EXERCISE MATERIALS: Begin

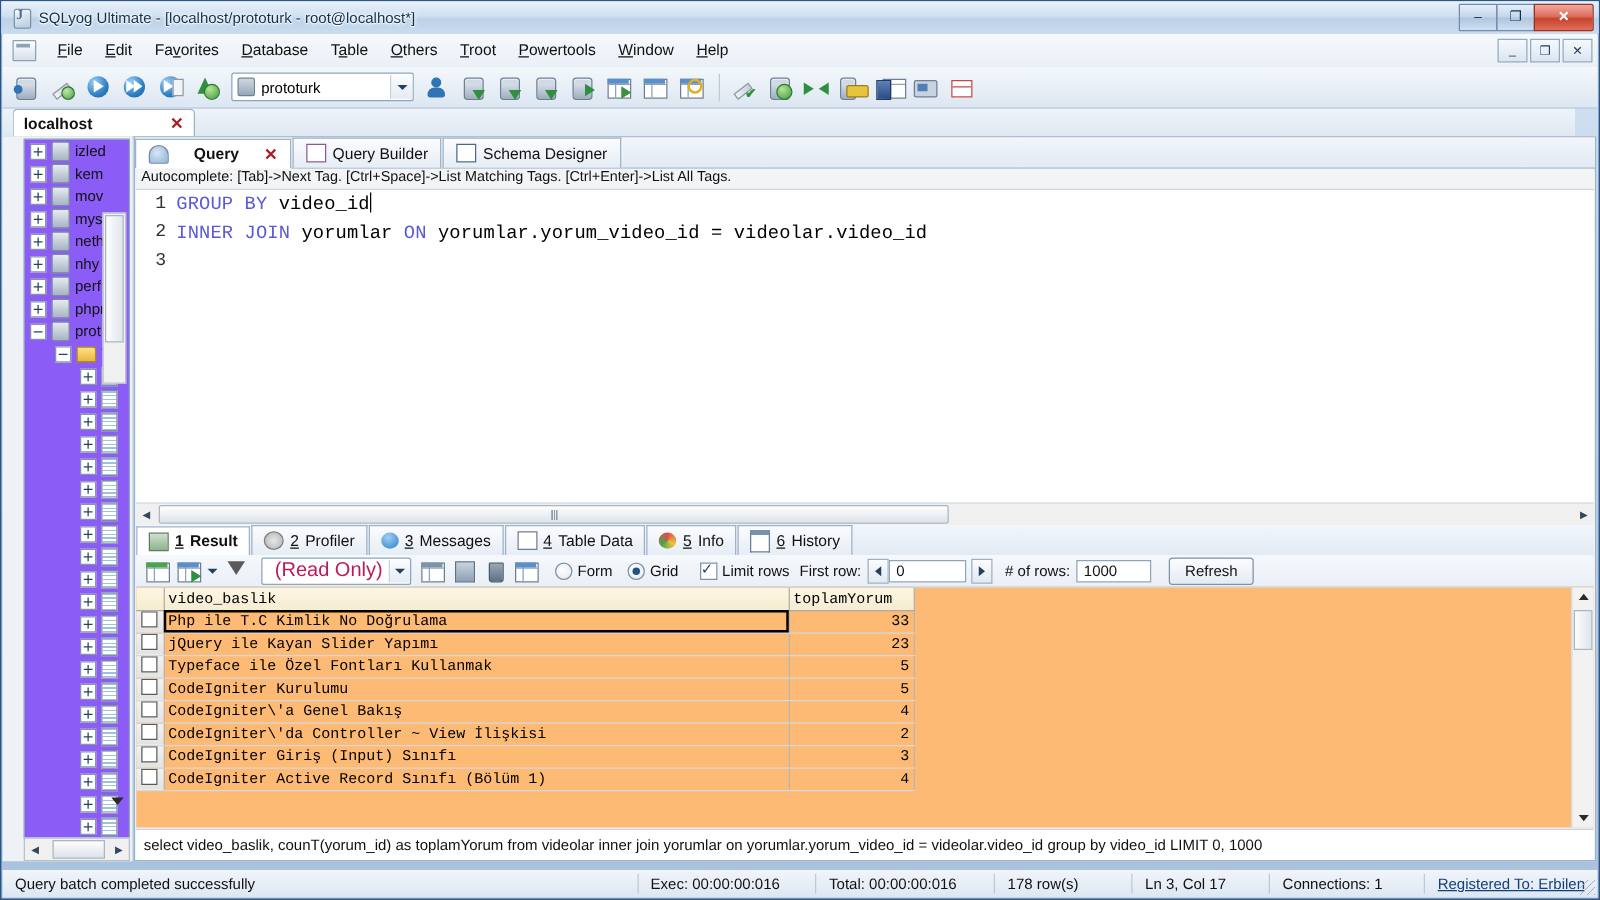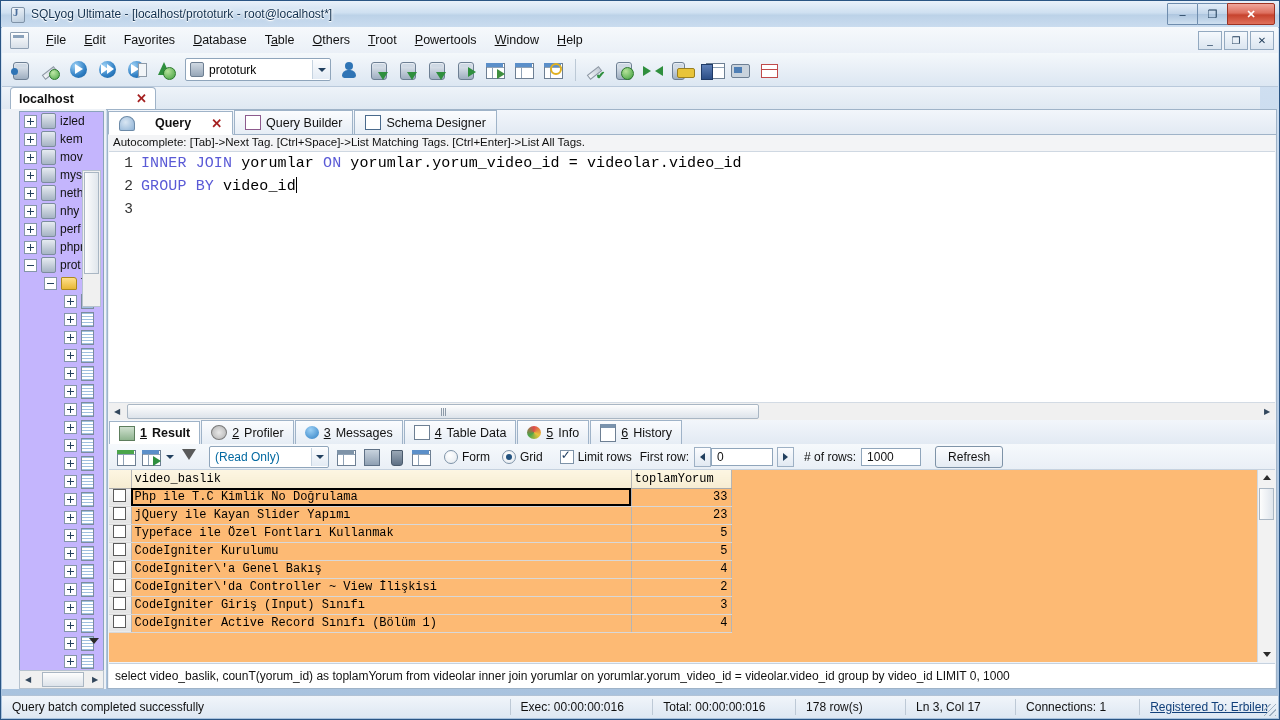--- a/index.html
+++ b/index.html
@@ -162,21 +162,21 @@
   .conn-tab .lbl{font-weight:bold;font-size:12.5px;color:#111;flex:1;}
   .xclose{color:#a52121;font-weight:bold;font-size:13px;line-height:1;cursor:pointer;}
 
   
   .tree-panel{
     position:absolute;left:1px;top:108px;width:104px;bottom:30px;
     background:#eef2f7;
   }
   .tree-inner{
     position:absolute;left:17px;top:2px;right:2px;bottom:18px;
-    background:#c4b5fd;border:1px solid #8ba3bc;overflow:hidden;
+    background:#8b5cf6;border:1px solid #8ba3bc;overflow:hidden;
   }
   .tnode{display:flex;align-items:center;height:18px;padding-left:4px;white-space:nowrap;}
   .tplus{
     width:11px;height:11px;border:1px solid #8596a8;background:#fff;flex:0 0 auto;
     position:relative;margin-right:4px;
   }
   .tplus:before{content:"";position:absolute;left:2px;top:5px;width:7px;height:1px;background:#24415e;}
   .tplus.plus:after{content:"";position:absolute;left:5px;top:2px;width:1px;height:7px;background:#24415e;}
   .tdb{
     width:13px;height:14px;flex:0 0 auto;margin-right:4px;
@@ -281,21 +281,21 @@
   .rtoolbar{
     position:absolute;left:1px;right:1px;top:334px;height:26px;
     background:linear-gradient(180deg,#f6f9fc,#e9eff6);border-bottom:1px solid #c6d2df;
     display:flex;align-items:center;padding-left:6px;box-sizing:border-box;
   }
   .rbtn{width:22px;height:21px;position:relative;margin-right:3px;flex:0 0 auto;}
   .ro-combo{
     width:118px;height:20px;background:#fff;border:1px solid #8fa5bb;border-radius:2px;
     display:flex;align-items:center;margin:0 6px;flex:0 0 auto;
   }
-  .ro-combo .t{flex:1;font-size:12px;padding-left:5px;color:#0369a1;}
+  .ro-combo .t{flex:1;font-size:16px;padding-left:5px;color:#be185d;text-align:center;}
   .ro-combo .a{width:16px;height:18px;display:flex;align-items:center;justify-content:center;
     border-left:1px solid #c6d3e0;background:linear-gradient(180deg,#fbfcfe,#e3ebf4);}
   .radio{width:12px;height:12px;border-radius:50%;border:1px solid #7e93a8;background:
     radial-gradient(circle at 40% 35%,#ffffff,#e2e8ee);flex:0 0 auto;margin-right:4px;position:relative;}
   .radio.on:after{content:"";position:absolute;left:3px;top:3px;width:6px;height:6px;border-radius:50%;background:#22527f;}
   .chk{width:12px;height:12px;border:1px solid #7e93a8;background:#fff;flex:0 0 auto;margin-right:4px;position:relative;}
   .chk.on:after{content:"✓";position:absolute;left:0px;top:-3px;font-size:12px;color:#1d3c5e;}
   .lbl-sm{font-size:12px;color:#111;margin-right:10px;white-space:nowrap;}
   .spin-btn{width:15px;height:18px;border:1px solid #9db0c4;background:linear-gradient(180deg,#fbfcfe,#e1e9f2);
     display:flex;align-items:center;justify-content:center;flex:0 0 auto;}
@@ -731,22 +731,22 @@
 
       <div class="autocomplete-bar">Autocomplete: [Tab]-&gt;Next Tag. [Ctrl+Space]-&gt;List Matching Tags. [Ctrl+Enter]-&gt;List All Tags.</div>
 
       <div class="editor">
         <div class="gutter">
           <div class="gnum">1</div>
           <div class="gnum">2</div>
           <div class="gnum">3</div>
         </div>
         <div class="codearea">
+          <div class="cline"><span class="kw">GROUP</span><span> </span><span class="kw">BY</span><span> video_id</span><span class="caret-blk"></span></div>
           <div class="cline"><span class="kw">INNER</span><span> </span><span class="kw">JOIN</span><span> yorumlar </span><span class="kw">ON</span><span> yorumlar.yorum_video_id = videolar.video_id</span></div>
-          <div class="cline"><span class="kw">GROUP</span><span> </span><span class="kw">BY</span><span> video_id</span><span class="caret-blk"></span></div>
         </div>
 
       </div>
 
       <div class="edit-hscroll">
         <div class="sbar-arrow">◀</div>
         <div class="thumb"></div>
         <div class="sbar-arrow" style="position:absolute;right:0;">▶</div>
       </div>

EXERCISE MATERIALS: End

### EXERCISE DESCRIPTION
Retype all of the listing word for word and skip the pictures.

### TASK ANSWER
--- a/index.html
+++ b/index.html
@@ -162,21 +162,21 @@
   .conn-tab .lbl{font-weight:bold;font-size:12.5px;color:#111;flex:1;}
   .xclose{color:#a52121;font-weight:bold;font-size:13px;line-height:1;cursor:pointer;}
 
   
   .tree-panel{
     position:absolute;left:1px;top:108px;width:104px;bottom:30px;
     background:#eef2f7;
   }
   .tree-inner{
     position:absolute;left:17px;top:2px;right:2px;bottom:18px;
-    background:#c4b5fd;border:1px solid #8ba3bc;overflow:hidden;
+    background:#8b5cf6;border:1px solid #8ba3bc;overflow:hidden;
   }
   .tnode{display:flex;align-items:center;height:18px;padding-left:4px;white-space:nowrap;}
   .tplus{
     width:11px;height:11px;border:1px solid #8596a8;background:#fff;flex:0 0 auto;
     position:relative;margin-right:4px;
   }
   .tplus:before{content:"";position:absolute;left:2px;top:5px;width:7px;height:1px;background:#24415e;}
   .tplus.plus:after{content:"";position:absolute;left:5px;top:2px;width:1px;height:7px;background:#24415e;}
   .tdb{
     width:13px;height:14px;flex:0 0 auto;margin-right:4px;
@@ -281,21 +281,21 @@
   .rtoolbar{
     position:absolute;left:1px;right:1px;top:334px;height:26px;
     background:linear-gradient(180deg,#f6f9fc,#e9eff6);border-bottom:1px solid #c6d2df;
     display:flex;align-items:center;padding-left:6px;box-sizing:border-box;
   }
   .rbtn{width:22px;height:21px;position:relative;margin-right:3px;flex:0 0 auto;}
   .ro-combo{
     width:118px;height:20px;background:#fff;border:1px solid #8fa5bb;border-radius:2px;
     display:flex;align-items:center;margin:0 6px;flex:0 0 auto;
   }
-  .ro-combo .t{flex:1;font-size:12px;padding-left:5px;color:#0369a1;}
+  .ro-combo .t{flex:1;font-size:16px;padding-left:5px;color:#be185d;text-align:center;}
   .ro-combo .a{width:16px;height:18px;display:flex;align-items:center;justify-content:center;
     border-left:1px solid #c6d3e0;background:linear-gradient(180deg,#fbfcfe,#e3ebf4);}
   .radio{width:12px;height:12px;border-radius:50%;border:1px solid #7e93a8;background:
     radial-gradient(circle at 40% 35%,#ffffff,#e2e8ee);flex:0 0 auto;margin-right:4px;position:relative;}
   .radio.on:after{content:"";position:absolute;left:3px;top:3px;width:6px;height:6px;border-radius:50%;background:#22527f;}
   .chk{width:12px;height:12px;border:1px solid #7e93a8;background:#fff;flex:0 0 auto;margin-right:4px;position:relative;}
   .chk.on:after{content:"✓";position:absolute;left:0px;top:-3px;font-size:12px;color:#1d3c5e;}
   .lbl-sm{font-size:12px;color:#111;margin-right:10px;white-space:nowrap;}
   .spin-btn{width:15px;height:18px;border:1px solid #9db0c4;background:linear-gradient(180deg,#fbfcfe,#e1e9f2);
     display:flex;align-items:center;justify-content:center;flex:0 0 auto;}
@@ -731,22 +731,22 @@
 
       <div class="autocomplete-bar">Autocomplete: [Tab]-&gt;Next Tag. [Ctrl+Space]-&gt;List Matching Tags. [Ctrl+Enter]-&gt;List All Tags.</div>
 
       <div class="editor">
         <div class="gutter">
           <div class="gnum">1</div>
           <div class="gnum">2</div>
           <div class="gnum">3</div>
         </div>
         <div class="codearea">
+          <div class="cline"><span class="kw">GROUP</span><span> </span><span class="kw">BY</span><span> video_id</span><span class="caret-blk"></span></div>
           <div class="cline"><span class="kw">INNER</span><span> </span><span class="kw">JOIN</span><span> yorumlar </span><span class="kw">ON</span><span> yorumlar.yorum_video_id = videolar.video_id</span></div>
-          <div class="cline"><span class="kw">GROUP</span><span> </span><span class="kw">BY</span><span> video_id</span><span class="caret-blk"></span></div>
         </div>
 
       </div>
 
       <div class="edit-hscroll">
         <div class="sbar-arrow">◀</div>
         <div class="thumb"></div>
         <div class="sbar-arrow" style="position:absolute;right:0;">▶</div>
       </div>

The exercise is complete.